Task goal -> Please filter the data down to the lines that include the word "online" and copy them.

Recorded data ->
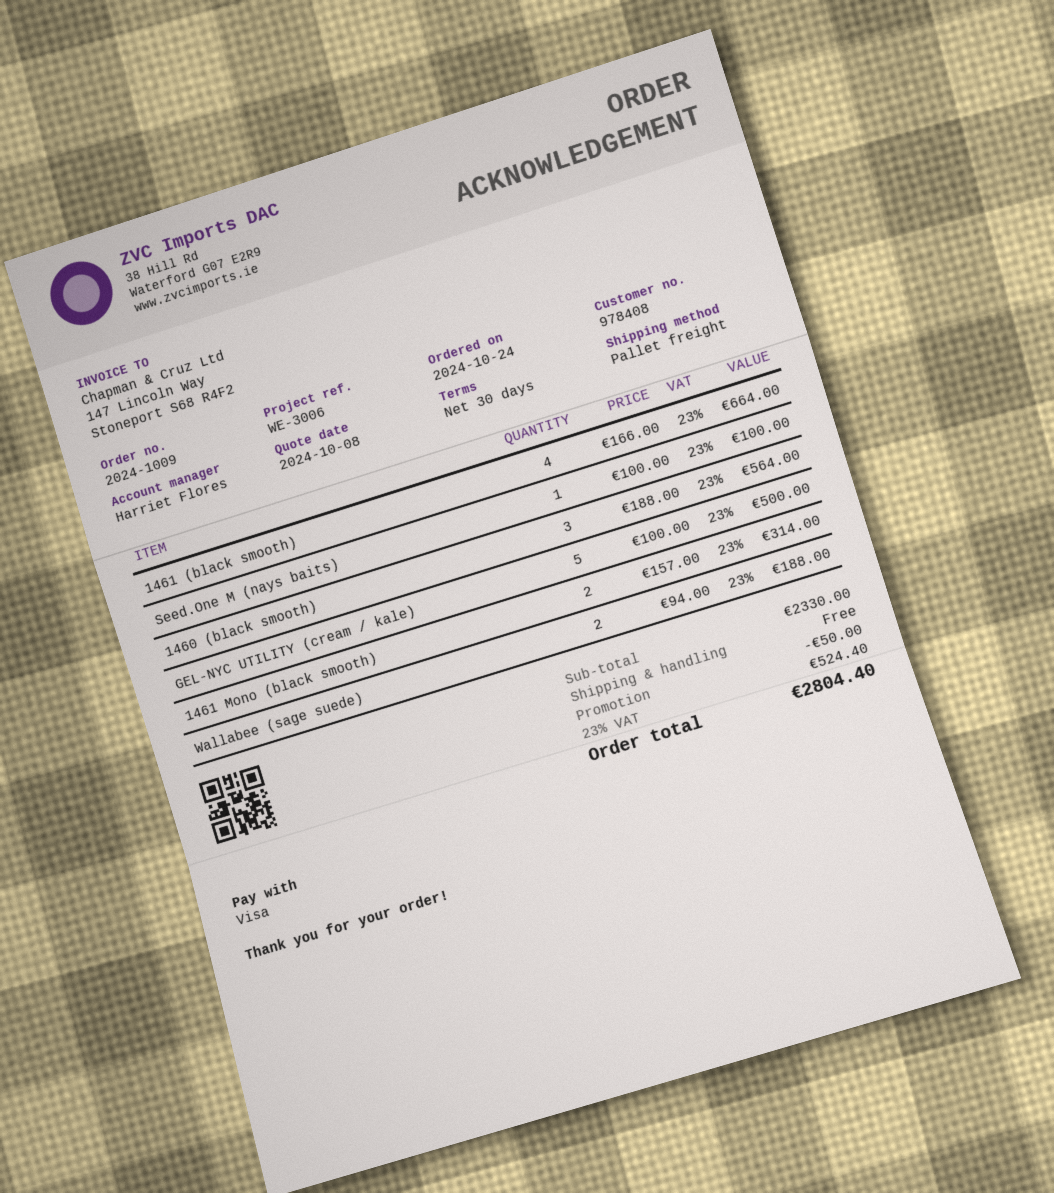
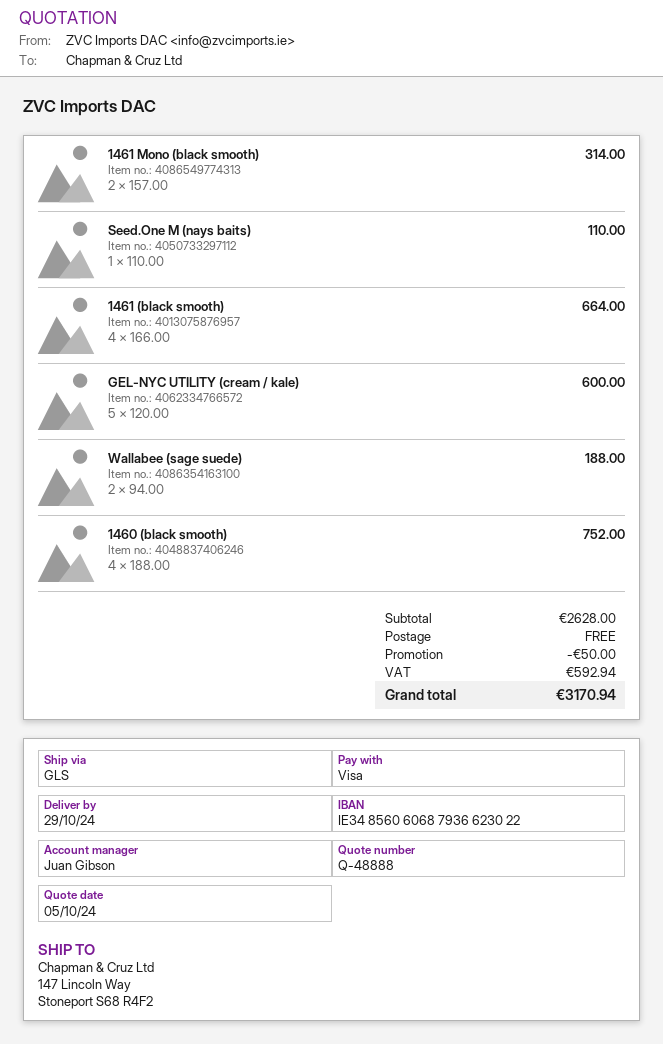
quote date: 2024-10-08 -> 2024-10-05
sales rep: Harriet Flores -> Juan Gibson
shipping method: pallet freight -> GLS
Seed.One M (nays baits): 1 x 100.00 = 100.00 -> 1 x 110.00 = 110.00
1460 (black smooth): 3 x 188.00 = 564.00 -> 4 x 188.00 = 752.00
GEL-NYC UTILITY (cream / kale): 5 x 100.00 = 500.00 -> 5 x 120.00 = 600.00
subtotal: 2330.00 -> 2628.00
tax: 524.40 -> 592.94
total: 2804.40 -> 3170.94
==
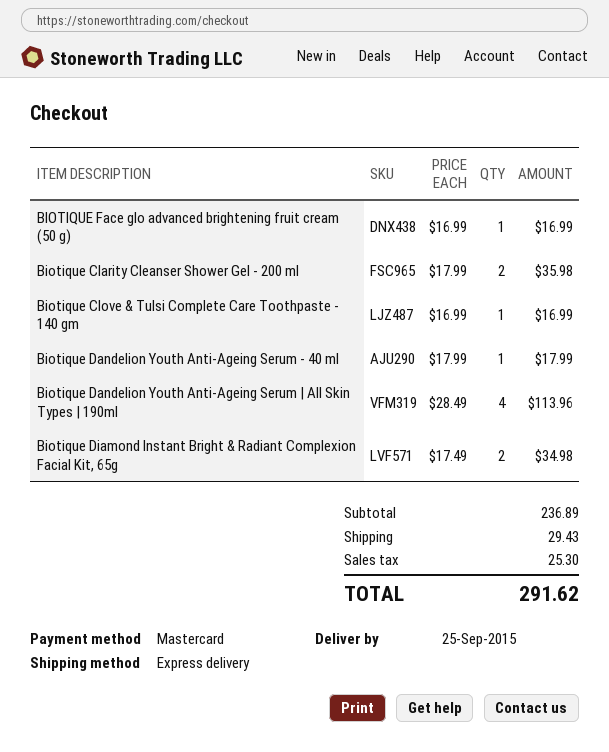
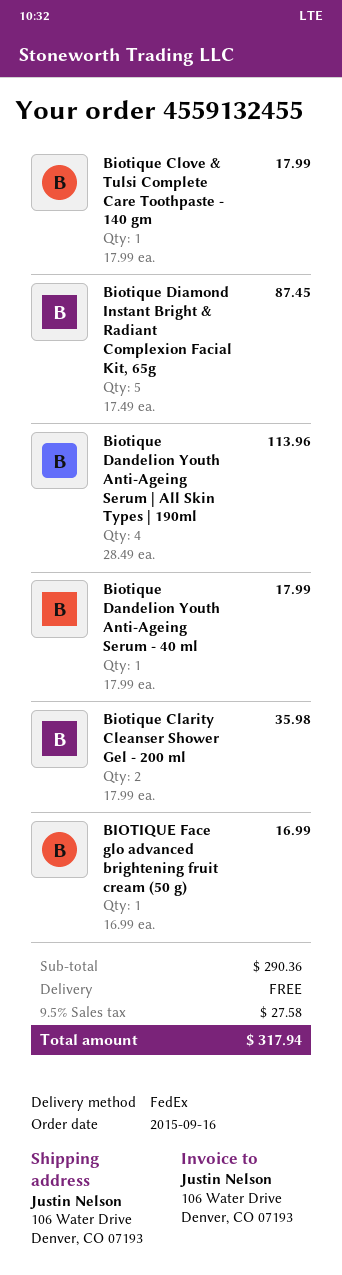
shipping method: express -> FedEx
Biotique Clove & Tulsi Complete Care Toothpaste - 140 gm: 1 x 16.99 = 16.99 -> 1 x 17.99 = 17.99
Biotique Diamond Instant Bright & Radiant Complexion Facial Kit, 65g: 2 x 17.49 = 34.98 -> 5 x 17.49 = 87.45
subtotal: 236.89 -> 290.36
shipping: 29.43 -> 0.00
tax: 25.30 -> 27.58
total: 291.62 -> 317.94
* * *
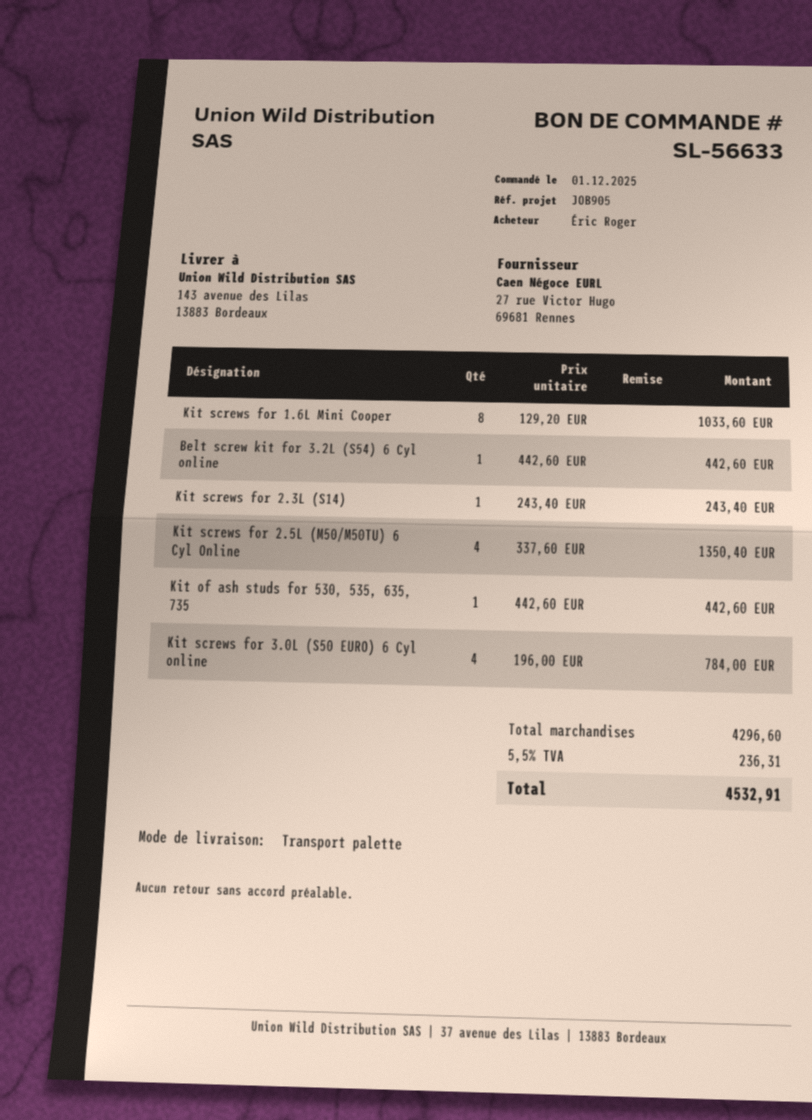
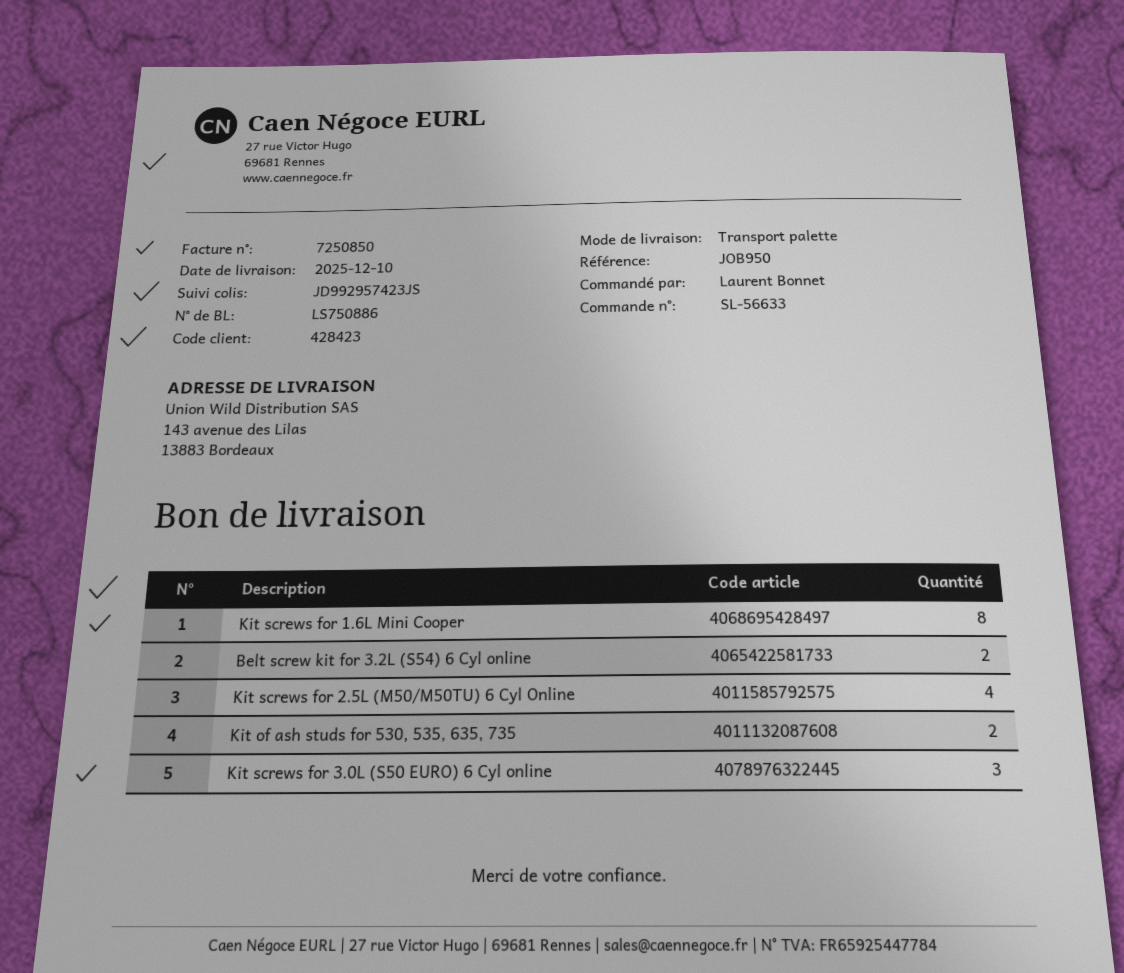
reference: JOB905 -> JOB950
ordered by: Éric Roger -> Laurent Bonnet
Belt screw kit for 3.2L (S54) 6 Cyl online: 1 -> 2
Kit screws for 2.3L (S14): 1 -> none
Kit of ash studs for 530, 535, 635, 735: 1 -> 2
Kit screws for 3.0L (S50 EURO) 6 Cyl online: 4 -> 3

Exercise response ->
Belt screw kit for 3.2L (S54) 6 Cyl online: 1 -> 2
Kit screws for 3.0L (S50 EURO) 6 Cyl online: 4 -> 3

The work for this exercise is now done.